Nothing but the lines from the one containing "- GlobalSign: http://timestamp.globalsign.com" through the final line of the data should be repeated, and each must be exact.
BEGIN Extracted records
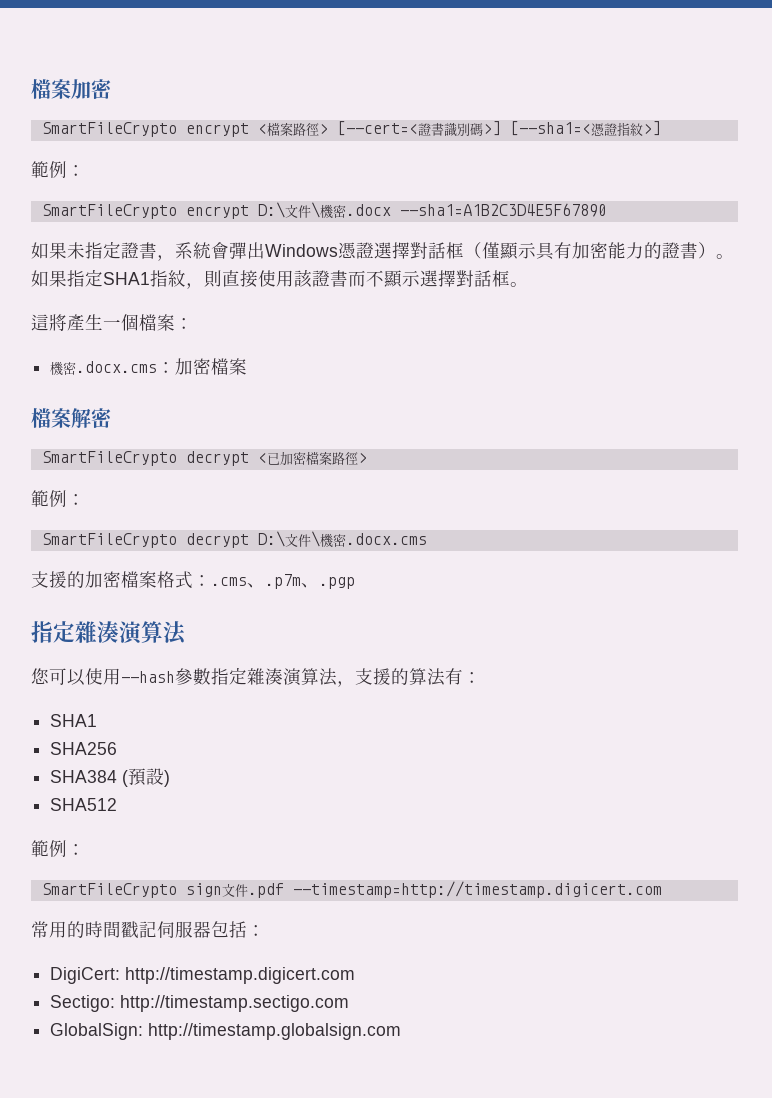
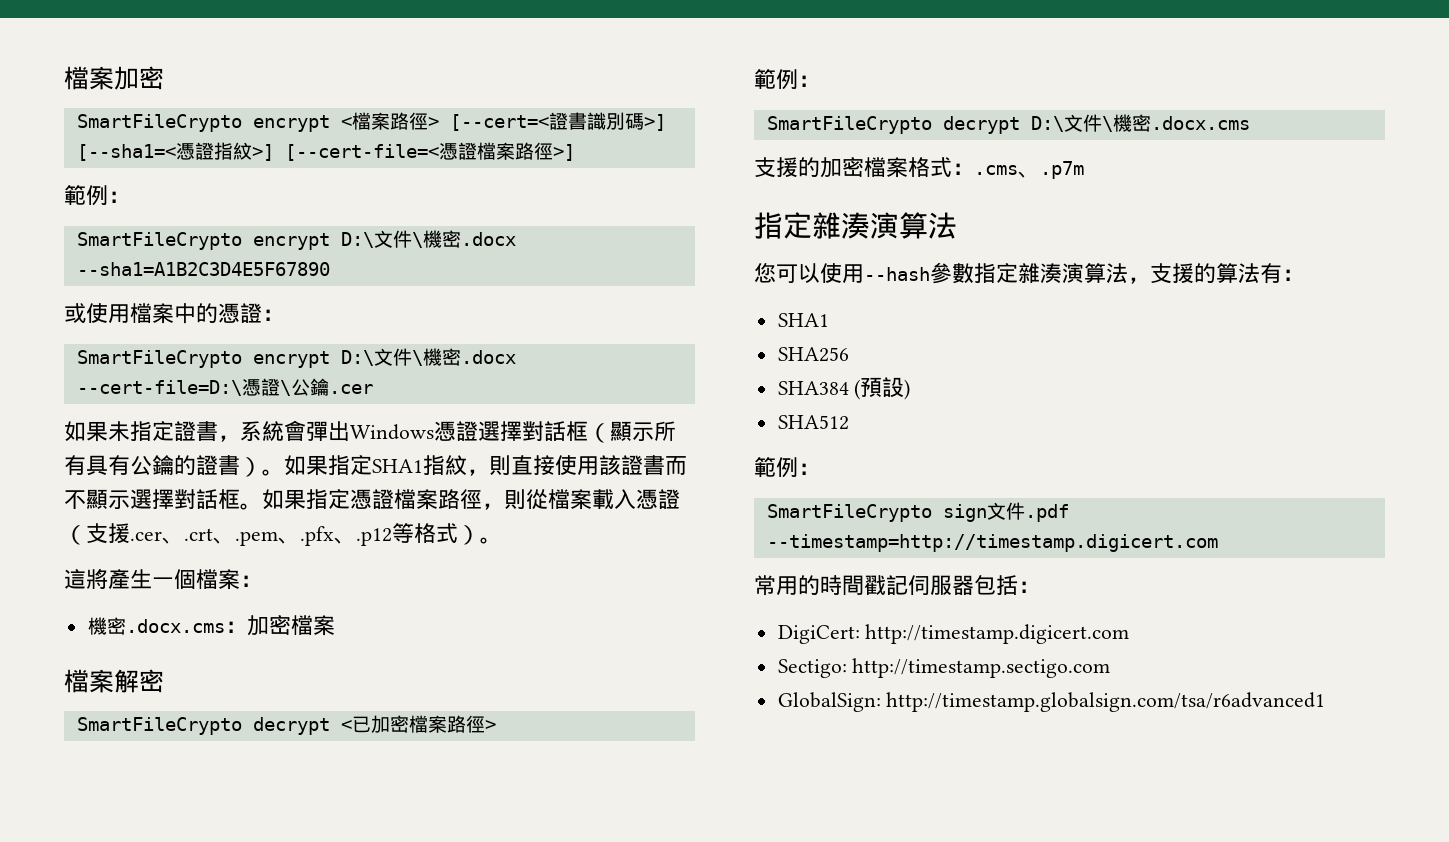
- SmartFileCrypto encrypt <檔案路徑> [--cert=<證書識別碼>] [--sha1=<憑證指紋>]
+ SmartFileCrypto encrypt <檔案路徑> [--cert=<證書識別碼>] [--sha1=<憑證指紋>] [--cert-file=<憑證檔案路徑>]
+ 或使用檔案中的憑證：
+ SmartFileCrypto encrypt D:\文件\機密.docx --cert-file=D:\憑證\公鑰.cer
- 如果未指定證書，系統會彈出Windows憑證選擇對話框（僅顯示具有加密能力的證書）。
+ 如果未指定證書，系統會彈出Windows憑證選擇對話框（顯示所有具有公鑰的證書）。
+ 如果指定憑證檔案路徑，則從檔案載入憑證（支援.cer、.crt、.pem、.pfx、.p12等格式）。
- 支援的加密檔案格式：.cms、.p7m、.pgp
+ 支援的加密檔案格式：.cms、.p7m
- GlobalSign: http://timestamp.globalsign.com
+ GlobalSign: http://timestamp.globalsign.com/tsa/r6advanced1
END Extracted records
### Task answer
- GlobalSign: http://timestamp.globalsign.com
+ GlobalSign: http://timestamp.globalsign.com/tsa/r6advanced1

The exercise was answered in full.